Top Republicans in Congress are embarking on a new campaign of revisionism seven months after the attack on the Capitol, absolving Donald Trump of responsibility and blaming the House speaker, Nancy Pelosi, for the 6 January insurrection perpetrated by a mob of Trump supporters.
Some House and Senate Republican leaders stated in the charged moments immediately following the attack that Trump was squarely to blame, and amid blood and shattered glass at the US Capitol, some even considered his removal.
The president bears responsibility,” the House Republican leader, Kevin McCarthy, said of Trump at the time, demanding that he “accept his share of responsibility”.
But after nearly 200 House Republicans voted to clear Trump in his unprecedented second impeachment and Senate Republicans scuttled a 9/11-style commission to investigate the events of 6 January, the Republican party made a call to shift all blame away from Trump.
The move to protect Trump from the fallout of the Capitol attack, at any cost, reflects the party leaders loyalty to a defeated former president, as well as the political self-interest of Republicans desperate to distance themselves from an insurrection they helped stoke with lies of a stolen election.
The Republicans’ journey into a universe of alternate facts became virtually complete last week after House Republican leadership, days after the harrowing testimony of police officers deployed to tackle the rioters shocked Congress once more, spun a new lie about the deadly attack.
No longer satisfied to simply pardon Trump for inciting his supporters to unlawfully stop the certification of Joe Biden’s election win, the No 3 House Republican, Elise Stefanik, blamed Pelosi – a target of the mob – for the violence on 6 January.
“The American people deserve to know the truth: that Nancy Pelosi bears responsibility, as speaker of the House, for the tragedy that occurred on January 6,” Stefanik said falsely from the steps of the Capitol.
Pelosi is not responsible for security – a duty that lies with US Capitol police – but the baseless claim promulgated by Stefanik amounted to the party leadership’s latest disinformation campaign they hope will give them political cover as the 2022 midterm elections near.
There remains a deep fear among Republicans that any scrutiny into 6 January could expose their role in amplifying Trump’s lies about fraud in the 2020 election – the root cause of the insurrection – which could be used as a cudgel by Democrats at the ballot box.
Some congressional Republicans privately acknowledge the fallacious logic of blaming Pelosi for the Capitol attack, but not the Republican minority leader, Mitch McConnell, her then opposite number in the Senate.
But in a sign of the ambition and self-preservation guiding Republican revisionism over the Capitol attack, they also suggest that they are willing for McCarthy to indulge Trump’s claims should it help Republicans capture the House. And with Bennie Thompson, the chairman of the House select committee investigating the Capitol attack, vowing to subpoena anyone who spoke with Trump on 6 January, they note a counter-narrative takes on the added effect of undercutting the politically bruising inquiry.

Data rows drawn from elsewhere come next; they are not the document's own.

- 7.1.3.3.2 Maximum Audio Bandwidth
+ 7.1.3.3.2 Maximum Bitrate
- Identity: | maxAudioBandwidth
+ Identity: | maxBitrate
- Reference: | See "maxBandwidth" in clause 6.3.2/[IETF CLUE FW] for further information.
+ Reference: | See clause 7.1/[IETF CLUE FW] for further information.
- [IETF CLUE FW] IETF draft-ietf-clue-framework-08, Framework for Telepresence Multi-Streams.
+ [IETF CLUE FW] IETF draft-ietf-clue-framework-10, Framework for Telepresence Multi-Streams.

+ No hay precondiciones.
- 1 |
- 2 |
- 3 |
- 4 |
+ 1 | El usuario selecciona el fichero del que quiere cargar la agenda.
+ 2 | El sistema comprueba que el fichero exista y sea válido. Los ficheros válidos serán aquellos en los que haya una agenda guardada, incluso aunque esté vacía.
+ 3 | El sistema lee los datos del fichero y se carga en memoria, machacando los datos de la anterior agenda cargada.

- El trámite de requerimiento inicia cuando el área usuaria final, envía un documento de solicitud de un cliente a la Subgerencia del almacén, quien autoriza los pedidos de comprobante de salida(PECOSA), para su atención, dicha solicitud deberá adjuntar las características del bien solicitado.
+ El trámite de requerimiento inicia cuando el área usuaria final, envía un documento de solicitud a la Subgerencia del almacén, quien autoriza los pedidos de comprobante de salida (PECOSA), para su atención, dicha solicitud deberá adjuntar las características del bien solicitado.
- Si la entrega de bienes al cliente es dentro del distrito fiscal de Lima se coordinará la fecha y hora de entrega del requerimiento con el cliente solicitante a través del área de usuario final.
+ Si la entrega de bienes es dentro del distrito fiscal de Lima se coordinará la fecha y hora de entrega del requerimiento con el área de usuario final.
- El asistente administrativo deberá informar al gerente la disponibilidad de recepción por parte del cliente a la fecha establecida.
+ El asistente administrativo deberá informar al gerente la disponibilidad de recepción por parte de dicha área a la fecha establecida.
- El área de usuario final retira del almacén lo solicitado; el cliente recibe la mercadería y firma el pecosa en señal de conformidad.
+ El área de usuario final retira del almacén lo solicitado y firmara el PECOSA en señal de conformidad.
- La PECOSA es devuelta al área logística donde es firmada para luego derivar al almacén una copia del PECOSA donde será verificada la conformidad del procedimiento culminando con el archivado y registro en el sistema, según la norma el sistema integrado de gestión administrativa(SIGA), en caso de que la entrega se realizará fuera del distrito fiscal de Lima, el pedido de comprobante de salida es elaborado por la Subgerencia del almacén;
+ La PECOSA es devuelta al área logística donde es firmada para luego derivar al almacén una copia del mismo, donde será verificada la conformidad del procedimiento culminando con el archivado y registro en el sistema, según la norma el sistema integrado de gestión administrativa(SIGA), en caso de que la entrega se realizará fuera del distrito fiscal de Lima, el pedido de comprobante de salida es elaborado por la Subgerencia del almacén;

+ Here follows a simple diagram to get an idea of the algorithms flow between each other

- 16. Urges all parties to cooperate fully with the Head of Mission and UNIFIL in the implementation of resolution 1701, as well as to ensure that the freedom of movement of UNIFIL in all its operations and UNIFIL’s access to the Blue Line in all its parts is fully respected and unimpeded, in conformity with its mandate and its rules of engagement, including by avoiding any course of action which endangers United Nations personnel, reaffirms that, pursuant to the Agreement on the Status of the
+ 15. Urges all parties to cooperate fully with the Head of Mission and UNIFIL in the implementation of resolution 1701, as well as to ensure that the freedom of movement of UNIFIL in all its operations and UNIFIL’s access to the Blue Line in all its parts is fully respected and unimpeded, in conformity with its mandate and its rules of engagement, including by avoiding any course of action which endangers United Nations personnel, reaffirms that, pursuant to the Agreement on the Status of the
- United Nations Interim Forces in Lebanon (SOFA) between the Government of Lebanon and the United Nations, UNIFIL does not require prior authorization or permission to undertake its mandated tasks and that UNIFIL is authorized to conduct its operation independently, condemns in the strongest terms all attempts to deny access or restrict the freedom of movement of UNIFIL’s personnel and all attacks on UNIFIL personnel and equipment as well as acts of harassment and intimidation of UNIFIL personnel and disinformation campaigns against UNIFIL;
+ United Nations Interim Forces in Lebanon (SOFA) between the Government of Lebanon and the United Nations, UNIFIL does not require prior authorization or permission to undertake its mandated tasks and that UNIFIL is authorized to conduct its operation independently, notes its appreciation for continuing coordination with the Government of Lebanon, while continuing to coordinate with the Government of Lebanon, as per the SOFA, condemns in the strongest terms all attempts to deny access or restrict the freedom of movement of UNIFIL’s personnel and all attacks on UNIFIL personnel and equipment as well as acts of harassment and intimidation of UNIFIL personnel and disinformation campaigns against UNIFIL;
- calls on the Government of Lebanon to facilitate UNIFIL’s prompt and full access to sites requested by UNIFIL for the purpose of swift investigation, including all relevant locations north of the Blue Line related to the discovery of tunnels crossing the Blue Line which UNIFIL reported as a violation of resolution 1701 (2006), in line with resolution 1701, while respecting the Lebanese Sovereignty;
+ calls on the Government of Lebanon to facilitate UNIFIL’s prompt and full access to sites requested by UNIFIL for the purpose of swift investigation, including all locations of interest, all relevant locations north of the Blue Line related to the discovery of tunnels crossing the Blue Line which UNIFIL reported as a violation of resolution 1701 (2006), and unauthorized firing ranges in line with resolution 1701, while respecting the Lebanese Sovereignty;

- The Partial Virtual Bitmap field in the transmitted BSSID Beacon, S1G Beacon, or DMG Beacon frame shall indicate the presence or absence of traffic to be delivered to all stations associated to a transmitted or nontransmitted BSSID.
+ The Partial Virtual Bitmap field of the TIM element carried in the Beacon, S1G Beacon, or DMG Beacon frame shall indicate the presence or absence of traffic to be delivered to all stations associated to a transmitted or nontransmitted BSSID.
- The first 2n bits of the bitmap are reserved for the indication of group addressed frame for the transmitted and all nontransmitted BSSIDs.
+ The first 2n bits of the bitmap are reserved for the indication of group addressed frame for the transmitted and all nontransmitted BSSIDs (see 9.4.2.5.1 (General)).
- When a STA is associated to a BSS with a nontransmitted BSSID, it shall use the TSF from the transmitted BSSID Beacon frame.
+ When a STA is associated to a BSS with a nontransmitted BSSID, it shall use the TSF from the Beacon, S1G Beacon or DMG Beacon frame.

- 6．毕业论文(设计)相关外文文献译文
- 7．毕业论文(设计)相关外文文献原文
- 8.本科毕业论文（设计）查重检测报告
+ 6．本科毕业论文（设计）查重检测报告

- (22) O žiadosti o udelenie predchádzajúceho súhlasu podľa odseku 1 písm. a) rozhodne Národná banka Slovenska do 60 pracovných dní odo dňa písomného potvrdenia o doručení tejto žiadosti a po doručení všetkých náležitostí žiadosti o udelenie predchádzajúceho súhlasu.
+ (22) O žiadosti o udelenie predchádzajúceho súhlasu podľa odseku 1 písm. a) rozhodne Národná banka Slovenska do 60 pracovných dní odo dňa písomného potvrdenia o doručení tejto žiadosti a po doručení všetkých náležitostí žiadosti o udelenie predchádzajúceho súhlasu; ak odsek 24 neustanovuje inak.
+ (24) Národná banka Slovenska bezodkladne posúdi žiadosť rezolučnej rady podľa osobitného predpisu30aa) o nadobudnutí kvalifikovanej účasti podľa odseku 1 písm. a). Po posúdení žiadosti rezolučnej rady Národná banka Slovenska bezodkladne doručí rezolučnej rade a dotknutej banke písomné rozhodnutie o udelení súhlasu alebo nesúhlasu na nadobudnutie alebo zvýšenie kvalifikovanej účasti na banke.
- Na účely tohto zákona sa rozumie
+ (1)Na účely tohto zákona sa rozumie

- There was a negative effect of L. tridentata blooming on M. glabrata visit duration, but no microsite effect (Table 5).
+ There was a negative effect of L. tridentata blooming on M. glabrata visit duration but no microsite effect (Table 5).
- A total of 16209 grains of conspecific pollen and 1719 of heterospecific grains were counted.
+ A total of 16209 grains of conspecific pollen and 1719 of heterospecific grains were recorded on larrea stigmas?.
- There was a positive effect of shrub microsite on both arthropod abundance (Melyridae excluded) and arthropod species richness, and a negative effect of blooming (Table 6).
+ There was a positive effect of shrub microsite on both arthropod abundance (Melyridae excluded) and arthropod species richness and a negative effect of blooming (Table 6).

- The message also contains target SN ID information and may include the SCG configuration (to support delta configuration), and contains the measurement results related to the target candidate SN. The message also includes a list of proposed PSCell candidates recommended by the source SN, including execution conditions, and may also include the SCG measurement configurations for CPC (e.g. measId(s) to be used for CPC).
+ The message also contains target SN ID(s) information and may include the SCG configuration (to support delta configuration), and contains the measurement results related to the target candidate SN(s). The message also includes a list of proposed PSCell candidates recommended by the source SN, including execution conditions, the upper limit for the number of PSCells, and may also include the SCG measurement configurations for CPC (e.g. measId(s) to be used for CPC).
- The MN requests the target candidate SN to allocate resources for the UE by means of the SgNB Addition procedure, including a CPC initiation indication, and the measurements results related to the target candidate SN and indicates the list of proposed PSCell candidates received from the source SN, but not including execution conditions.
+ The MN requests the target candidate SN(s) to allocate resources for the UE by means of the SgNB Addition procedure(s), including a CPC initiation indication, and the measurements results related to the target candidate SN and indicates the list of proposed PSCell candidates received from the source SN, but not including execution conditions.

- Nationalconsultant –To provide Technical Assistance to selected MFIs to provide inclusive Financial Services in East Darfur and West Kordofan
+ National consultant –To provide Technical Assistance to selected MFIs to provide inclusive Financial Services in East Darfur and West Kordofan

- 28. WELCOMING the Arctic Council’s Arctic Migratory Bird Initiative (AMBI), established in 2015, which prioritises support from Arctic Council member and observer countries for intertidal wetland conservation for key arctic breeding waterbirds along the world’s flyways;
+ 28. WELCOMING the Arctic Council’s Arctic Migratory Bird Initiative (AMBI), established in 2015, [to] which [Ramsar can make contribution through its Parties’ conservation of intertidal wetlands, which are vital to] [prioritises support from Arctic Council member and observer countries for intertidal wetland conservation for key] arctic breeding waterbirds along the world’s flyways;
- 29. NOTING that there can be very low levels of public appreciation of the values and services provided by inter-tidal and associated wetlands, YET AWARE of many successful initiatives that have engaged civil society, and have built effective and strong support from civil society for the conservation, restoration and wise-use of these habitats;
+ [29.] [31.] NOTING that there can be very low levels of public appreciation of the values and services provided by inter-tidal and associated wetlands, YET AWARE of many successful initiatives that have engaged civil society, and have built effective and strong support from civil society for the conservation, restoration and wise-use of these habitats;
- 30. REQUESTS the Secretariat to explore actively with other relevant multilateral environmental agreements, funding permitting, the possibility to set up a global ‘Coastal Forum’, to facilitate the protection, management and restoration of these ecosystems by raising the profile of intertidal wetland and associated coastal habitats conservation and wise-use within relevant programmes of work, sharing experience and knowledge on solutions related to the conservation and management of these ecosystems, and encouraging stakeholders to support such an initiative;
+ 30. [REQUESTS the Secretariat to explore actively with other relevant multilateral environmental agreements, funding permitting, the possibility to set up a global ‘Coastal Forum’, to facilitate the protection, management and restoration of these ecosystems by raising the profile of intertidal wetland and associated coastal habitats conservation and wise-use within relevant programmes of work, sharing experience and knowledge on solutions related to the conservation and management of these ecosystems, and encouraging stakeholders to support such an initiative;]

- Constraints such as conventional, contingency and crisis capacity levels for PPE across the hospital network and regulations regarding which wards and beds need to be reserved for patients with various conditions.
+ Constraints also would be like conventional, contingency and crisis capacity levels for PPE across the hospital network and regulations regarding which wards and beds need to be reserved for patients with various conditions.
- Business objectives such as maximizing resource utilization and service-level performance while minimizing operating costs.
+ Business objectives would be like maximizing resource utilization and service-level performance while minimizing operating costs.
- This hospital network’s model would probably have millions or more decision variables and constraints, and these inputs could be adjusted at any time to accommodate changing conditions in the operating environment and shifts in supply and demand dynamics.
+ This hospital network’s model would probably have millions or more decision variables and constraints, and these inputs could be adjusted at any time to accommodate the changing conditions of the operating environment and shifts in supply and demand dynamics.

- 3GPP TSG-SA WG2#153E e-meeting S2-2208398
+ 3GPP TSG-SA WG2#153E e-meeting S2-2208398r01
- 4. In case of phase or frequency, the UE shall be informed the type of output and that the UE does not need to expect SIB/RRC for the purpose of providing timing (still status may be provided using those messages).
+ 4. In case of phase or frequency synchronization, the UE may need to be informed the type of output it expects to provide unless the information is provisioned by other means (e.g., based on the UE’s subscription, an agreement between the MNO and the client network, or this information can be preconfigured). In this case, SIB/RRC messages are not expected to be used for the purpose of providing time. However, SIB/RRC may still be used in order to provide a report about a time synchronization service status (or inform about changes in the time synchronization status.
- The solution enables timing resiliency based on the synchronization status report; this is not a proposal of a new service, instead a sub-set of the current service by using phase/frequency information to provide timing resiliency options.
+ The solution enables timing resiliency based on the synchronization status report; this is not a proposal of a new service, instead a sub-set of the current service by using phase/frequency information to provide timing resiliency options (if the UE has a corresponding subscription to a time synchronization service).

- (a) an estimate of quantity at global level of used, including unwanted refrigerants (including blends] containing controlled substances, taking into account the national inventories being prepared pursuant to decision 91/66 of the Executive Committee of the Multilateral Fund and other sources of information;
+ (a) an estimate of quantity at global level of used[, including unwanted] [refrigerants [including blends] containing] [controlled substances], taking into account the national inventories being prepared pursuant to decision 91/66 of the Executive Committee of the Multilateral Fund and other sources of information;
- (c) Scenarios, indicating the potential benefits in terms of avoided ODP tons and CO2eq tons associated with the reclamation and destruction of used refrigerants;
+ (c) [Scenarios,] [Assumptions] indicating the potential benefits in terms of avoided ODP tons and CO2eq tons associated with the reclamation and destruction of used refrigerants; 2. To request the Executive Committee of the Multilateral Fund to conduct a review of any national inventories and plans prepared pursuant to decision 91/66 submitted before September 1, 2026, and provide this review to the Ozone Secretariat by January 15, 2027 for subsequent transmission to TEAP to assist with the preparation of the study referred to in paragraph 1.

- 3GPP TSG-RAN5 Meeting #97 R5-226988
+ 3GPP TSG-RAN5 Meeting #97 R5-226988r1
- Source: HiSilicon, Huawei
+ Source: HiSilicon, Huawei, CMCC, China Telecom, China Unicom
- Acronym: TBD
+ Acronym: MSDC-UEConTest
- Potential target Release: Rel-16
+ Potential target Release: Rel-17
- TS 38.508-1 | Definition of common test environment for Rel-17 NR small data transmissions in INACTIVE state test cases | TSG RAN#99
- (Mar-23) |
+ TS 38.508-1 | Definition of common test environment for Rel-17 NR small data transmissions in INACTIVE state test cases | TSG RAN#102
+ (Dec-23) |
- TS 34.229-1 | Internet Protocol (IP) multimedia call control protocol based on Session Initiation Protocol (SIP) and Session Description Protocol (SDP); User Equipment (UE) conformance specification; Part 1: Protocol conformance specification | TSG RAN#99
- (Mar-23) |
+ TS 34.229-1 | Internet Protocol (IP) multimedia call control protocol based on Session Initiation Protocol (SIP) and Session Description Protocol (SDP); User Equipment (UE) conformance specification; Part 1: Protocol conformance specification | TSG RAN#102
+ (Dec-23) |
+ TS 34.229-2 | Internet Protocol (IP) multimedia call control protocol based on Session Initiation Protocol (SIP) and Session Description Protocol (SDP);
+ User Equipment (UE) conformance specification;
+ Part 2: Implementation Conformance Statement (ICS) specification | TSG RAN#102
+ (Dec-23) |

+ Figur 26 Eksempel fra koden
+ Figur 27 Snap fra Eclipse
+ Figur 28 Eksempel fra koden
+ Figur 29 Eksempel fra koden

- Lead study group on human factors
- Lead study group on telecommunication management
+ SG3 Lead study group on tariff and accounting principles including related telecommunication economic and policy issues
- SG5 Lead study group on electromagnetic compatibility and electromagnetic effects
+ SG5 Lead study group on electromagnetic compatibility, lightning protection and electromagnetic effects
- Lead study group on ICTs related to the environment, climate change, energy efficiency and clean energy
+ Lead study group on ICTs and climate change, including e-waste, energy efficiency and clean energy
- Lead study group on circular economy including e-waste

The revisionism over the Capitol attack heralds what some experts see as a dangerous new era in American politics: even with Trump out of the White House, Republicans advancing demonstrably false narratives to safeguard their political survival.
“The GOP is thinking enough time has passed to somehow rewrite the history of events,” said Fiona Hill, a senior fellow at the Brookings Institution and a former top White House Russia expert who testified at Trump’s first impeachment inquiry.
“They’re hoping that it gets into the record, even if it’s pointed out that it doesn’t correlate with the facts, because once their version is out there in the media, then that’s sufficient for it to become the raw material for shaping how history recounts things later on,” Hill said.
In the days after the attack, McCarthy, joined Democrats in condemning Trump and urging Congress to establish a fact-finding commission, having already called the former president and demanded he call off his rioters.
McCarthy at one stage even fact-checked the former president. “Some say the riots were caused by Antifa. There is absolutely no evidence of that,” he said on the House floor. “Conservatives should be the first to say so.”
But that initial resolve was quickly replaced with a renewed fealty to Trump, who demanded that Pelosi “investigate herself”, as he again falsely suggested that it was Antifa, rather than his own supporters, who perpetrated the Capitol attack.
Republicans have seized on that messaging, but none more so than McCarthy, who has repeated Trump’s debunked claims and taken trips to Mar-a-Lago to ingratiate himself with Trump, whose support he considers essential for his ambitions to become Speaker in 2022.
Such endeavors to placate Trump took on heightened significance last week for McCarthy, after he pulled all five of his picks for the House select committee in a moment of frustration and inadvertently left Trump without defenders on the panel.
And as two US Capitol police and two DC Metropolitan police officers for hours testified to the select committee how Trump, described as a “hit man”, sent his supporters to attack the Capitol, an alarmed McCarthy moved to shift the pressure from Trump to Pelosi.
“If there is a responsibility for this Capitol, on this side, it rests with the Speaker,” McCarthy said.
Stefanik, who replaced Liz Cheney as Republican conference chair after her ouster in May for taking aim at Trump’s conduct and rhetoric once too often, went further, and proclaimed that the House speaker was in fact to blame for the insurrection.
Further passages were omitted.